Task goal
Return the listing below verbatim. Pictures do not belong in the copy.

Available records

Segment Open

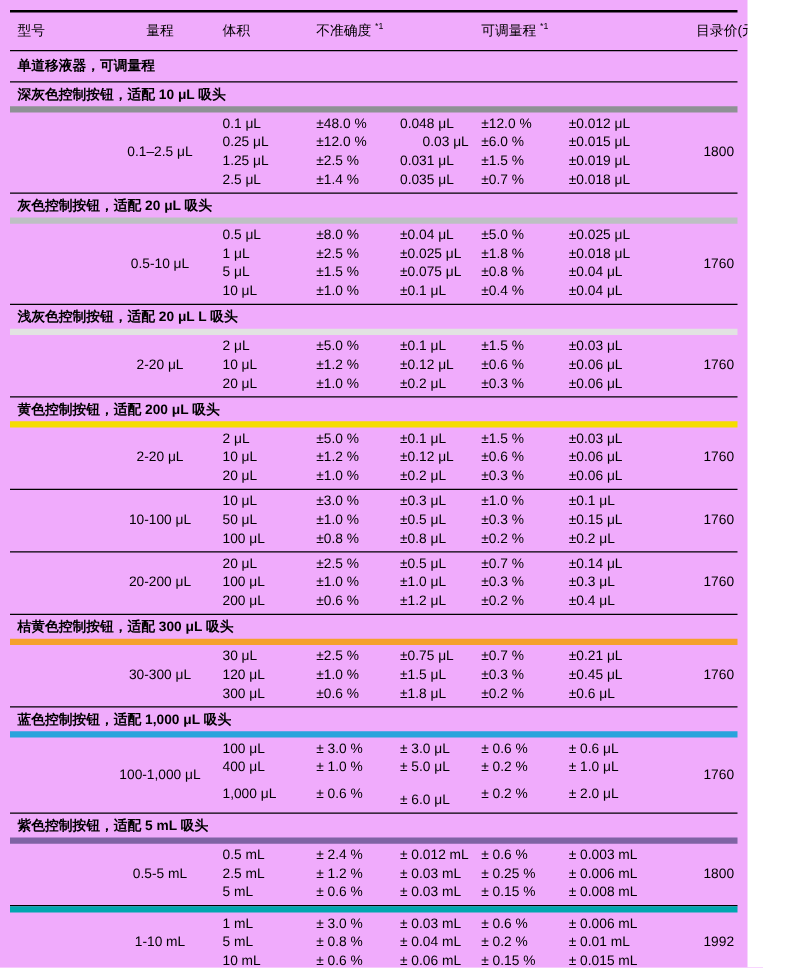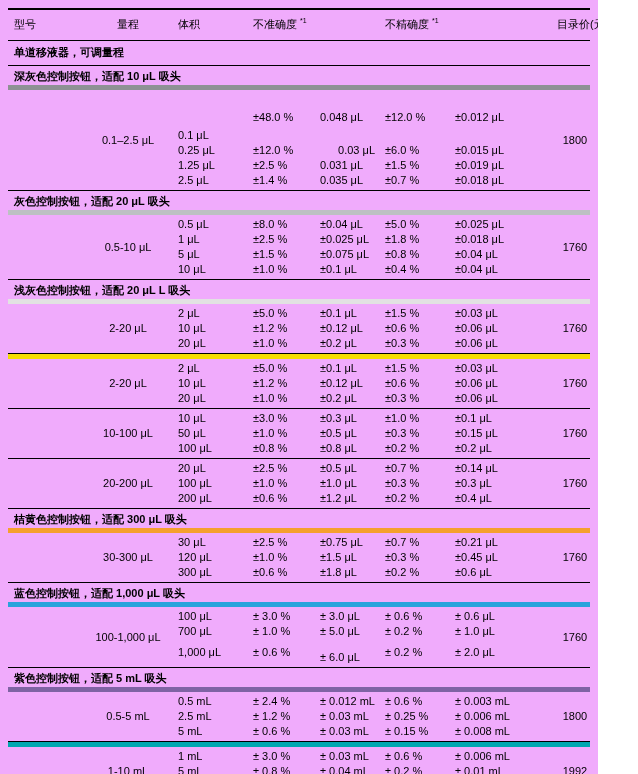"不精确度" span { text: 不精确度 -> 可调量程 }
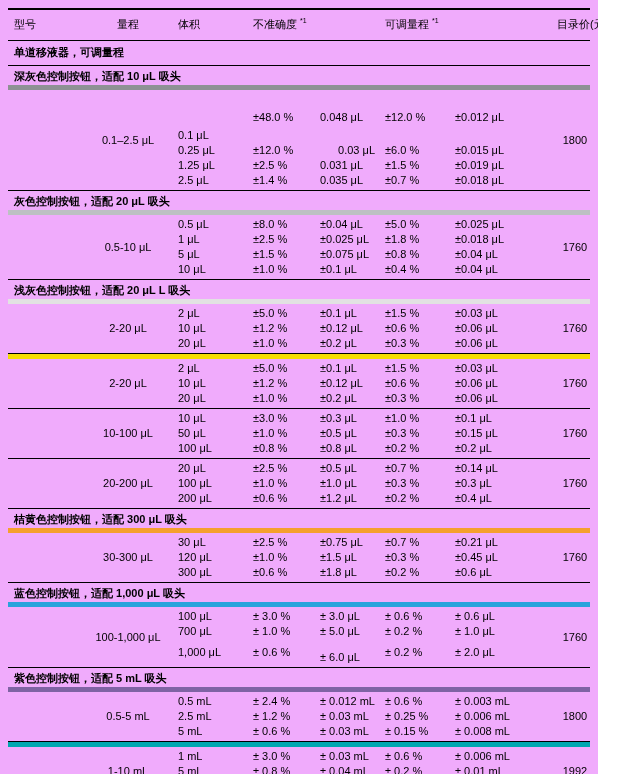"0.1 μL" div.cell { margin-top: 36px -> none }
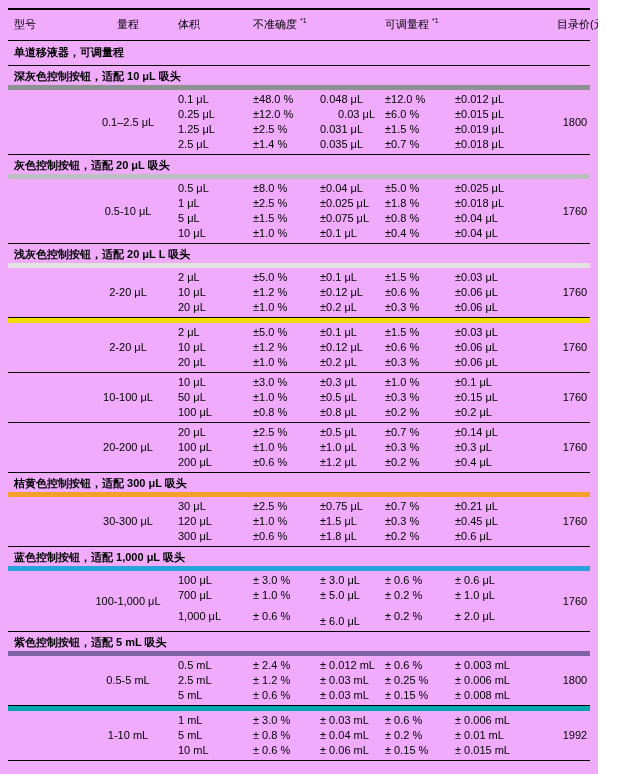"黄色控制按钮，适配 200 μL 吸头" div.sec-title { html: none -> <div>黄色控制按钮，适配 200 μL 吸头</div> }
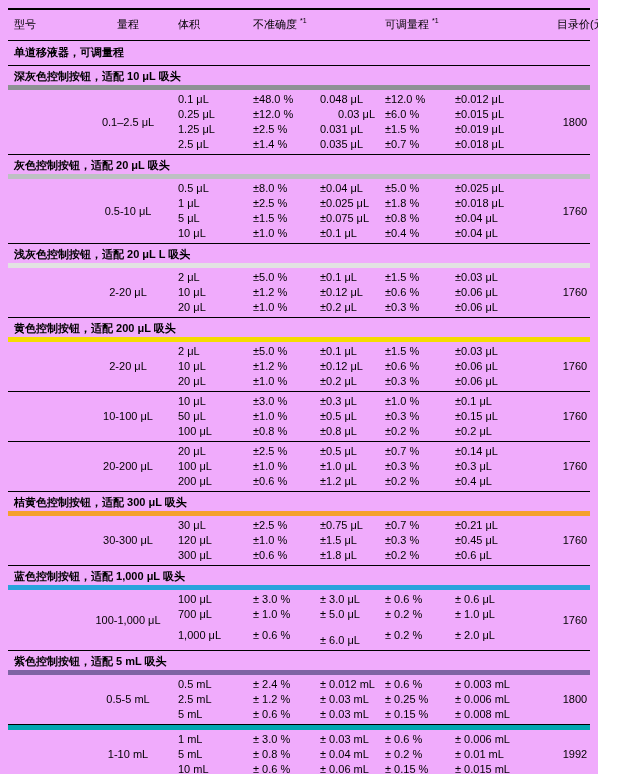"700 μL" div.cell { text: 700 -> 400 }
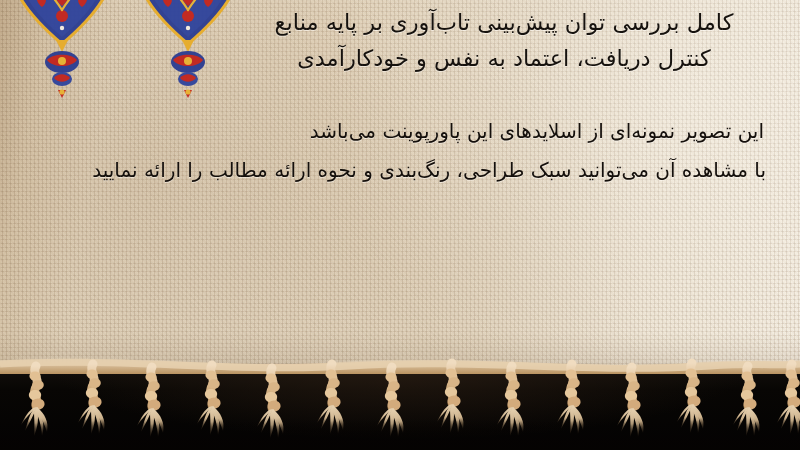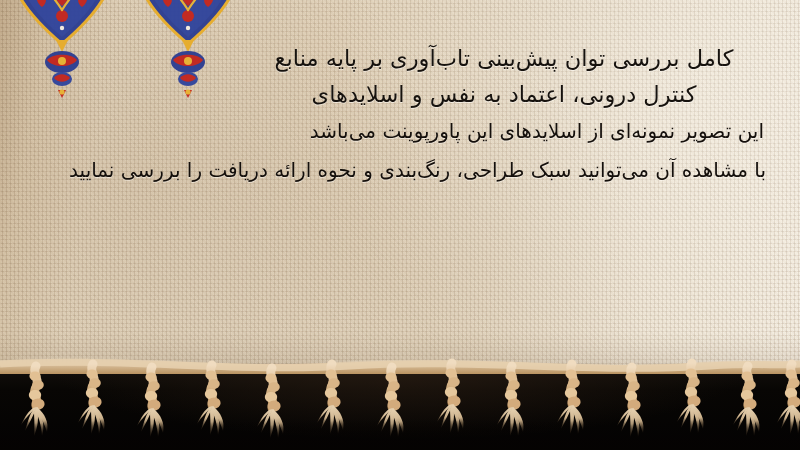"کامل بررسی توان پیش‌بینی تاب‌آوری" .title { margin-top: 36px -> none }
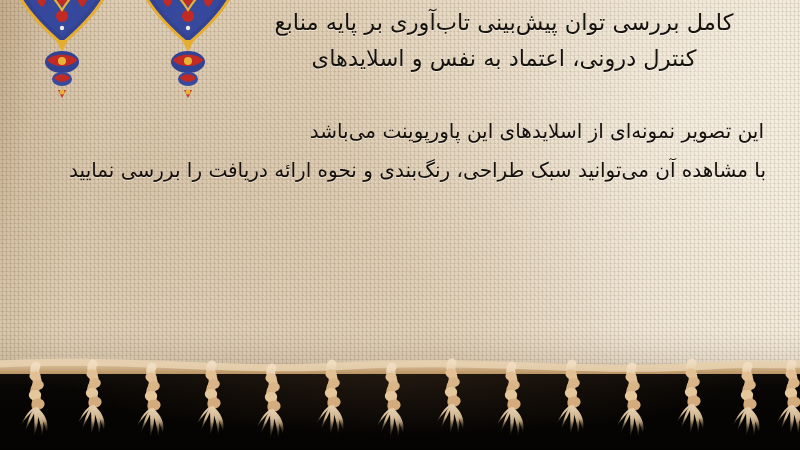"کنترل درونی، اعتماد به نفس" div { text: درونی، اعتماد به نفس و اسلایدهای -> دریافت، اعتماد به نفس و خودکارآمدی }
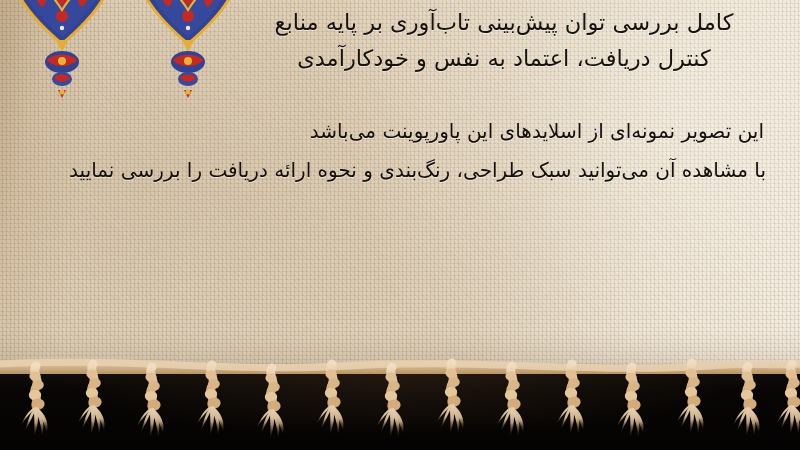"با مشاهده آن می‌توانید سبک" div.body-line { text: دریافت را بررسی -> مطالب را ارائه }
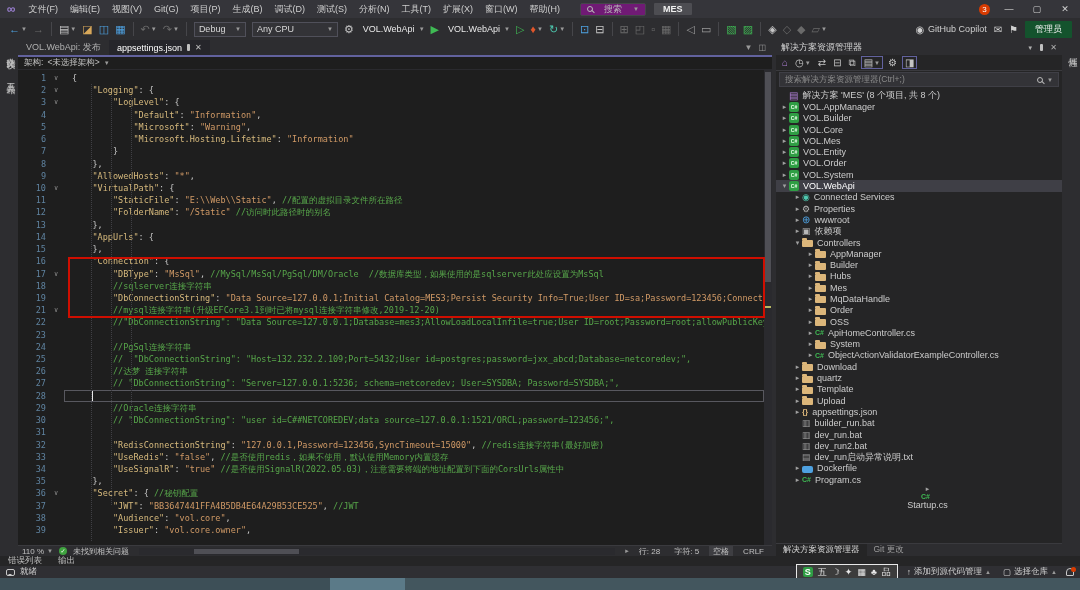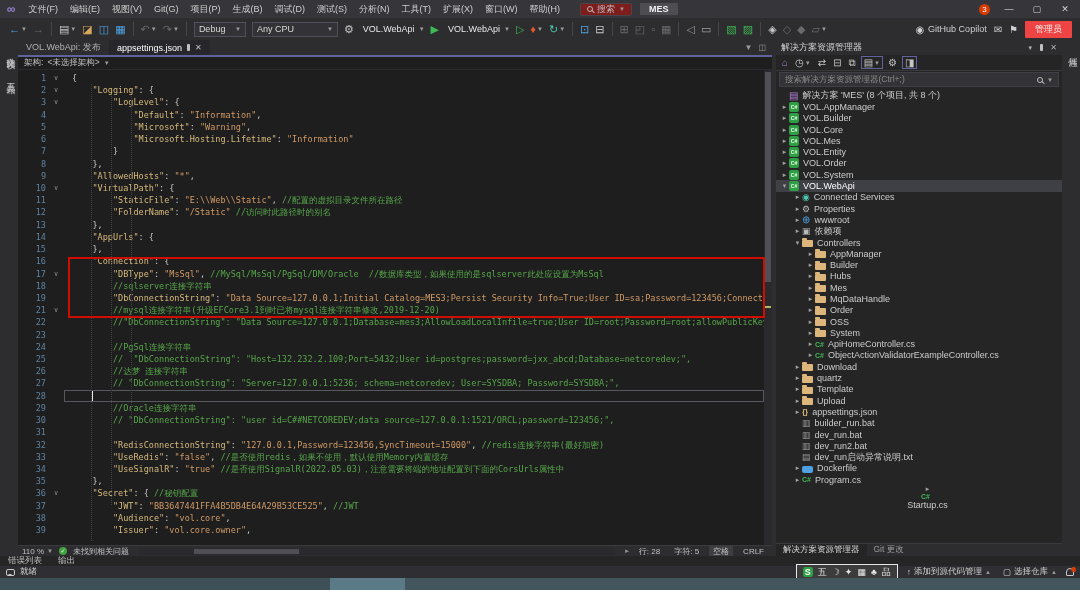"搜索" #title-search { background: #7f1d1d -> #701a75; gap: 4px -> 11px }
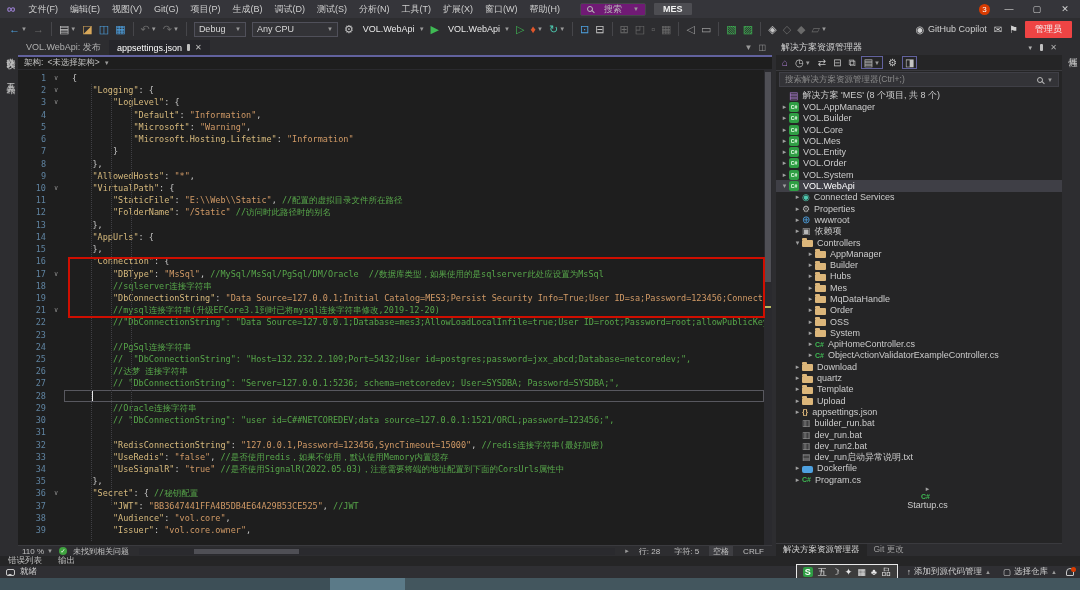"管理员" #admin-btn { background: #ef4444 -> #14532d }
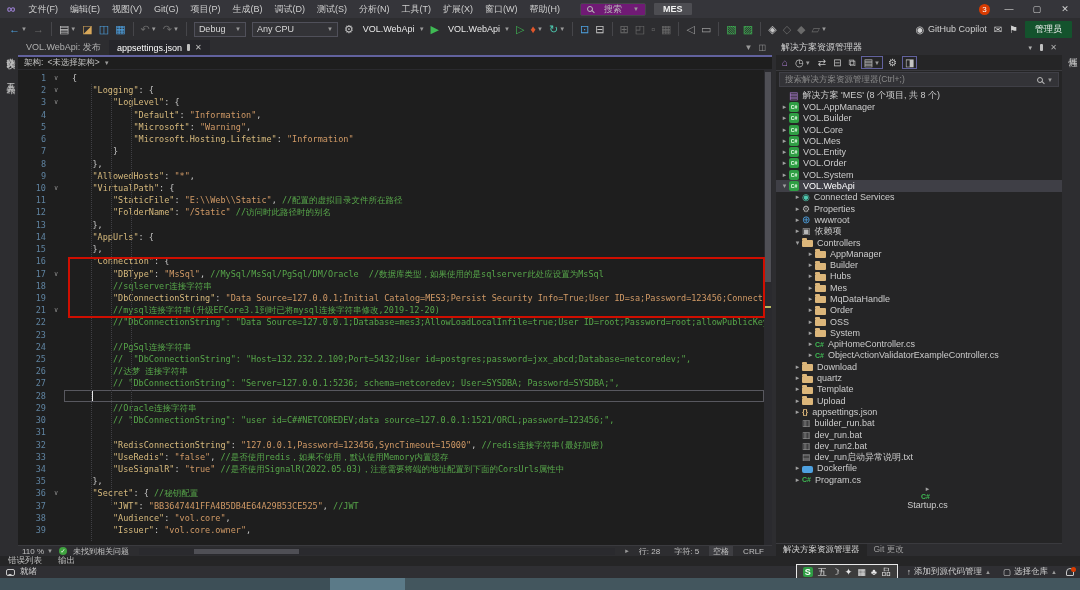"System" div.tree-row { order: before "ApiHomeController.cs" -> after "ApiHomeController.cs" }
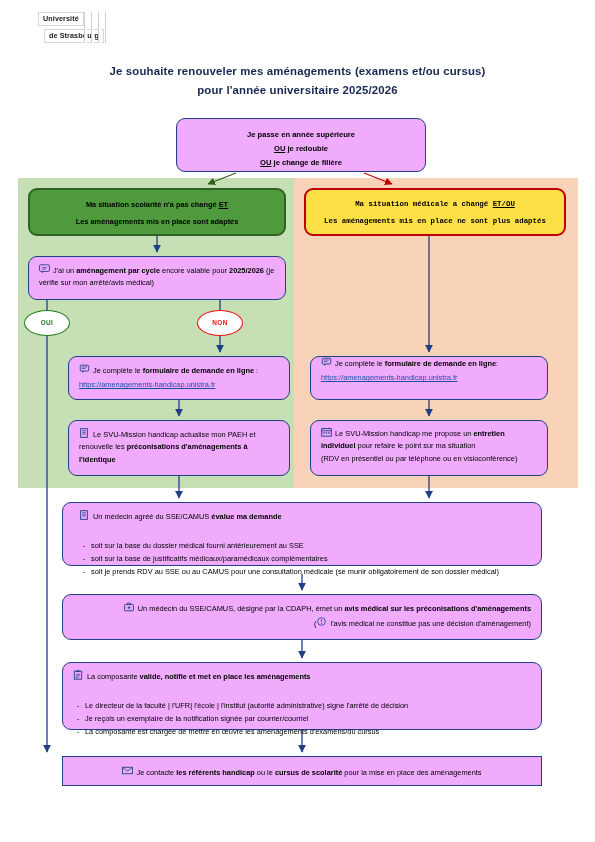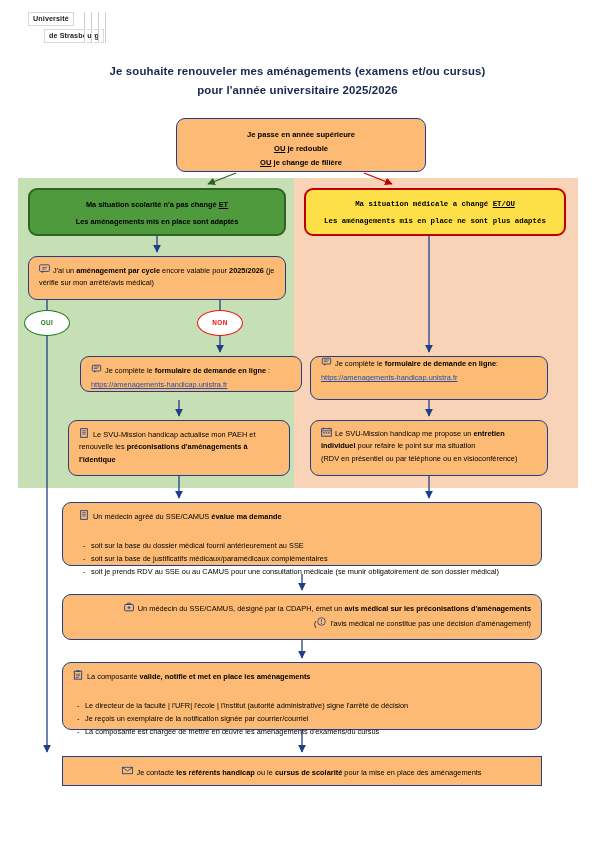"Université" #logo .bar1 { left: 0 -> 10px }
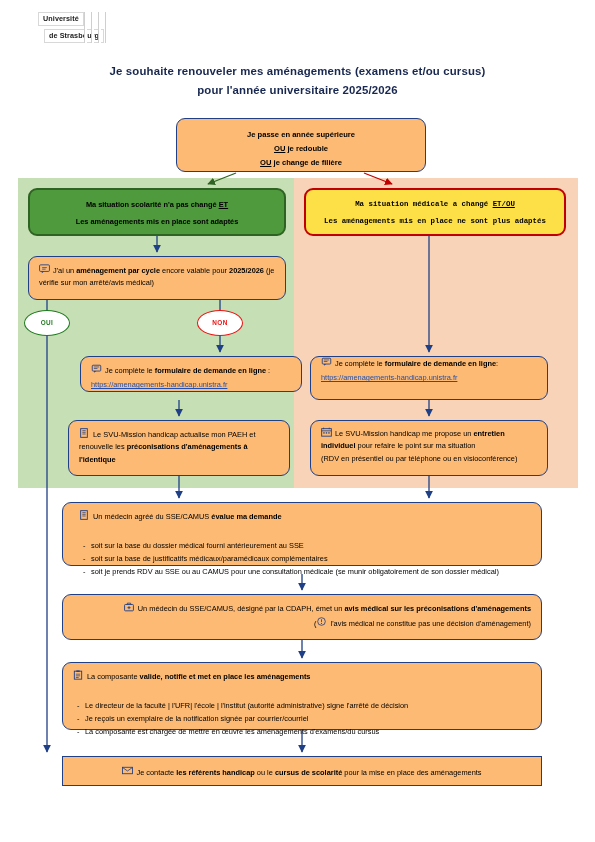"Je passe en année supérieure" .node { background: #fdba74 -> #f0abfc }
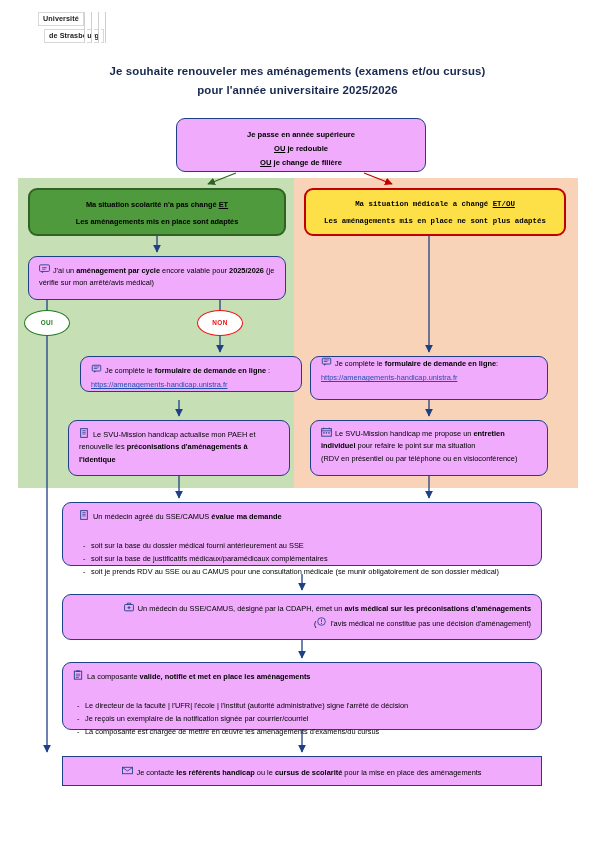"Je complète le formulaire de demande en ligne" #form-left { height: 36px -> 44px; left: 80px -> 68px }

Segment Closed

Answer for the task
"不精确度" span { text: 不精确度 -> 可调量程 }
"0.1 μL" div.cell { margin-top: 36px -> none }
"黄色控制按钮，适配 200 μL 吸头" div.sec-title { html: none -> <div>黄色控制按钮，适配 200 μL 吸头</div> }
"700 μL" div.cell { text: 700 -> 400 }
"کامل بررسی توان پیش‌بینی تاب‌آوری" .title { margin-top: 36px -> none }
"کنترل درونی، اعتماد به نفس" div { text: درونی، اعتماد به نفس و اسلایدهای -> دریافت، اعتماد به نفس و خودکارآمدی }
"با مشاهده آن می‌توانید سبک" div.body-line { text: دریافت را بررسی -> مطالب را ارائه }
"搜索" #title-search { background: #7f1d1d -> #701a75; gap: 4px -> 11px }
"管理员" #admin-btn { background: #ef4444 -> #14532d }
"System" div.tree-row { order: before "ApiHomeController.cs" -> after "ApiHomeController.cs" }
"Université" #logo .bar1 { left: 0 -> 10px }
"Je passe en année supérieure" .node { background: #fdba74 -> #f0abfc }
"Je complète le formulaire de demande en ligne" #form-left { height: 36px -> 44px; left: 80px -> 68px }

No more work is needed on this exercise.